# Section 9. Word Embeddings

# 1. Overview

- Up to now we've been representing words as features in a one-hot-encoded matrix. Ie. each words gets its own feature. 
- This is problematic for datasets with HUGE vocabs... A vocab of 1 million = 1 million features to train on


- **Problem:** One pair of words (car, vehicle) might be more related to each other than some other pair (cat, ocean)
    - All pairs of words are the same distance apart!!!
    - **All words are a distance of 1 from the origin, and a Manhattan distance of 2 from each other**
    - vectors in this high dimensional space are ALL orthogonal to the axes! 
    - We can't tell "how well are two words related?"
    
    
- **Solution:** Word embeddings! But how do we make them?
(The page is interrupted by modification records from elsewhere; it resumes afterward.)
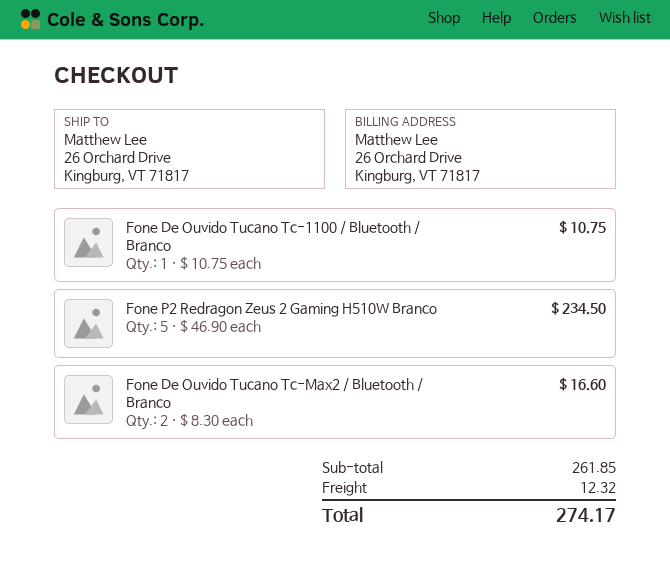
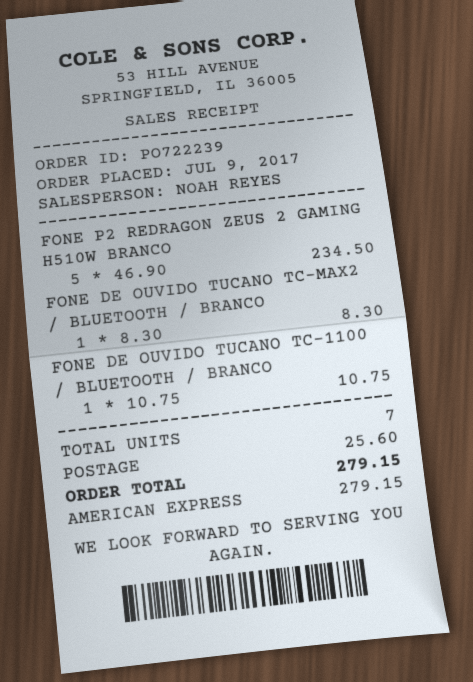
Fone De Ouvido Tucano Tc-Max2 / Bluetooth / Branco: 2 x 8.30 = 16.60 -> 1 x 8.30 = 8.30
shipping: 12.32 -> 25.60
total: 274.17 -> 279.15

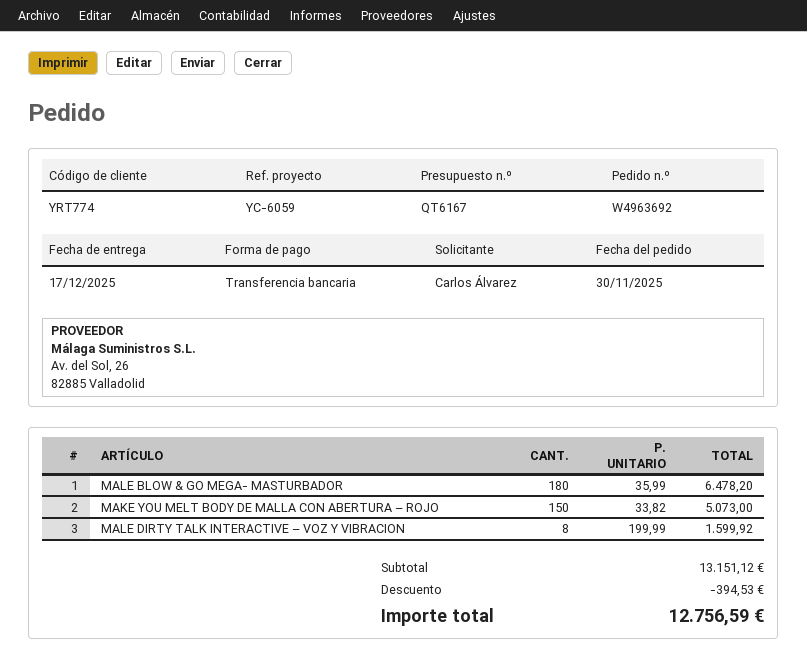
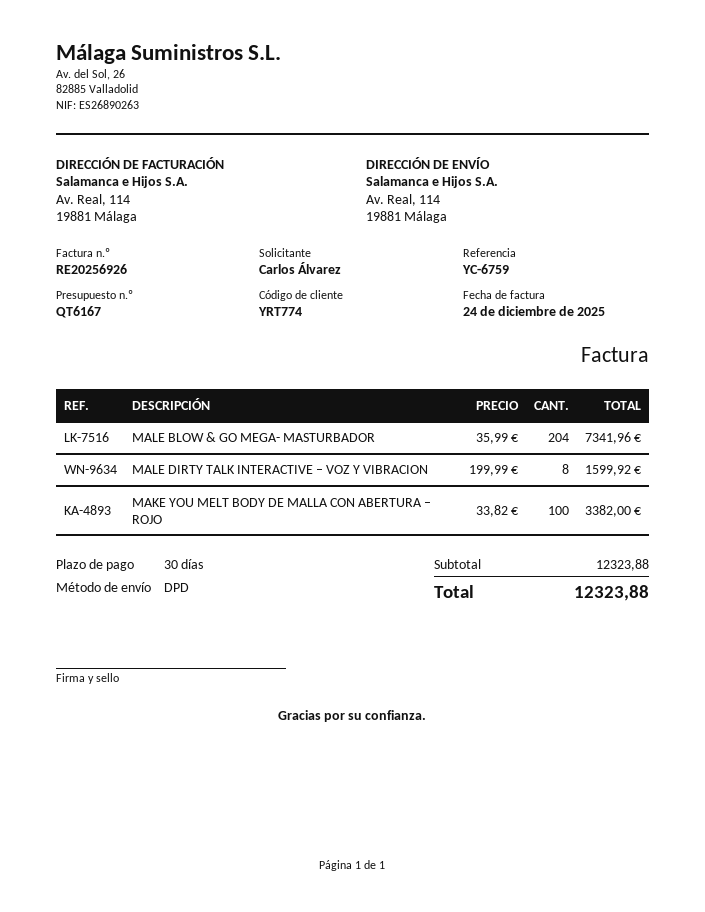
reference: YC-6059 -> YC-6759
MALE BLOW & GO MEGA- MASTURBADOR: 180 x 35.99 = 6478.20 -> 204 x 35.99 = 7341.96
MAKE YOU MELT BODY DE MALLA CON ABERTURA – ROJO: 150 x 33.82 = 5073.00 -> 100 x 33.82 = 3382.00
subtotal: 13151.12 -> 12323.88
discount: 394.53 -> none
total: 12756.59 -> 12323.88

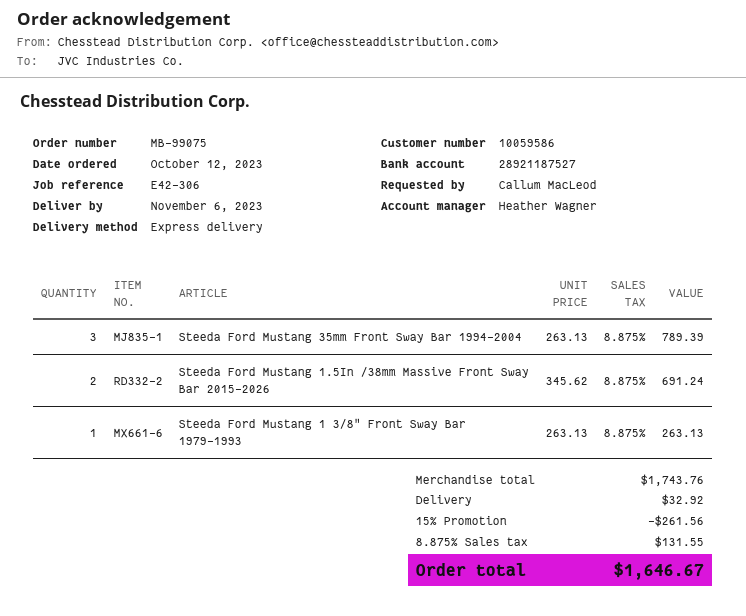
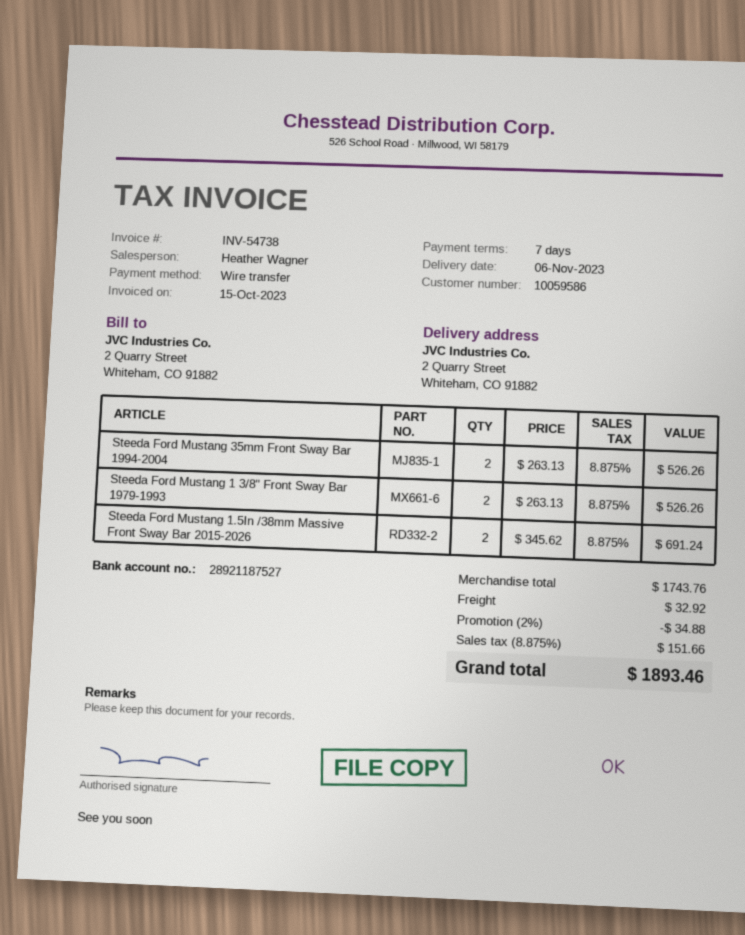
Steeda Ford Mustang 35mm Front Sway Bar 1994-2004: 3 x 263.13 = 789.39 -> 2 x 263.13 = 526.26
Steeda Ford Mustang 1 3/8" Front Sway Bar 1979-1993: 1 x 263.13 = 263.13 -> 2 x 263.13 = 526.26
discount: 15% = 261.56 -> 2% = 34.88
tax: 8.875% = 131.55 -> 8.875% = 151.66
total: 1646.67 -> 1893.46

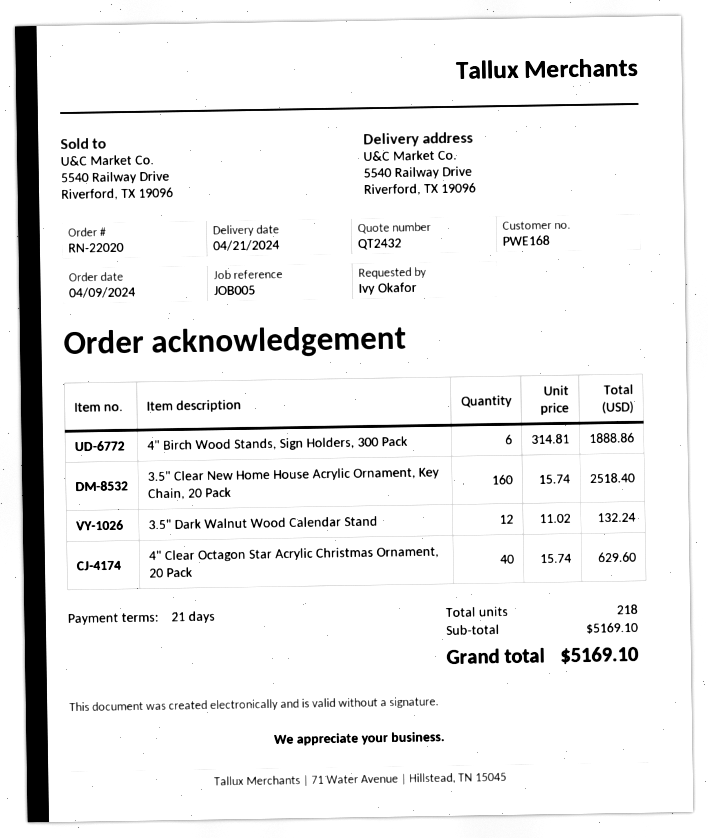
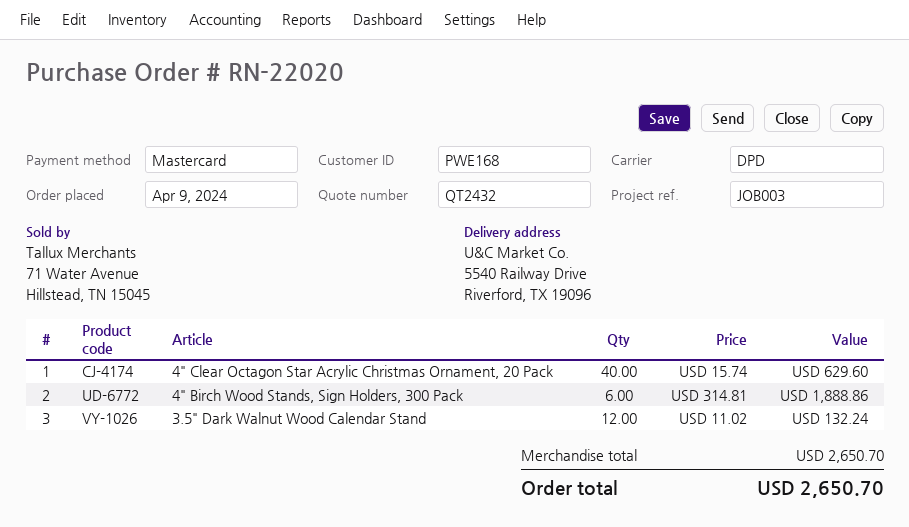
reference: JOB005 -> JOB003
3.5" Clear New Home House Acrylic Ornament, Key Chain, 20 Pack: 160 x 15.74 = 2518.40 -> none
subtotal: 5169.10 -> 2650.70
total: 5169.10 -> 2650.70

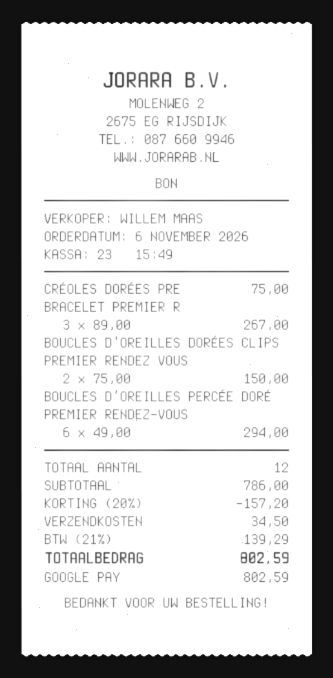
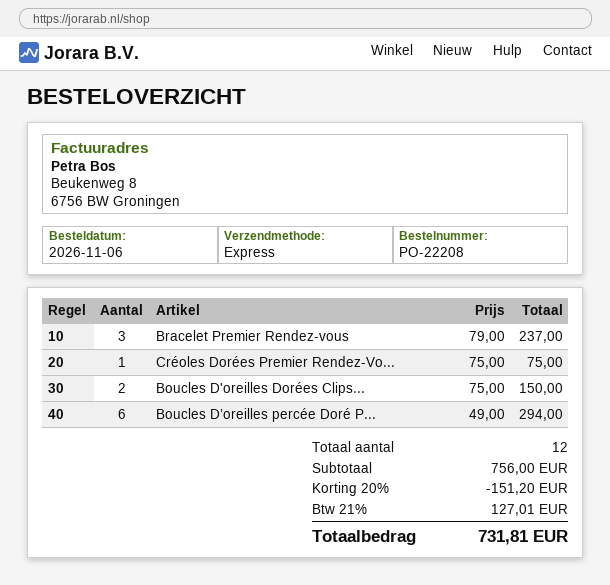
BRACELET PREMIER R: 3 x 89.00 = 267.00 -> 3 x 79.00 = 237.00
subtotal: 786.00 -> 756.00
discount: 20% = 157.20 -> 20% = 151.20
shipping: 34.50 -> none
tax: 21% = 139.29 -> 21% = 127.01
total: 802.59 -> 731.81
    - Its actually pretty simply: **Apply PCA to a V \* D matrix (where V is vocab, D is documents)**. 
    - **Each word becomes and overservation, and each document is a feature.**
    - This give us a vector prepresentation of the word (PCA finds correlations and gives you smalled vector but retains information, as you know)
    - You can also step it up a notch and used TF-IDF (instead of raw counts for your original matrix, before PCA) and non-linear t-SNE (instead of basic linear PCA). 
    - **word2vec and GLoVe use similar practices, in very creative ways, to create word embeddings**
    
 ### We will first start by looking at some pretrained word2vec word embeddings (and experiment with Word Analogies). We will then build our own more simple tfidf word embeddings (not using word2vec). In the next section will will finally we will get into building our own custom word2vec implementation. WOOOT!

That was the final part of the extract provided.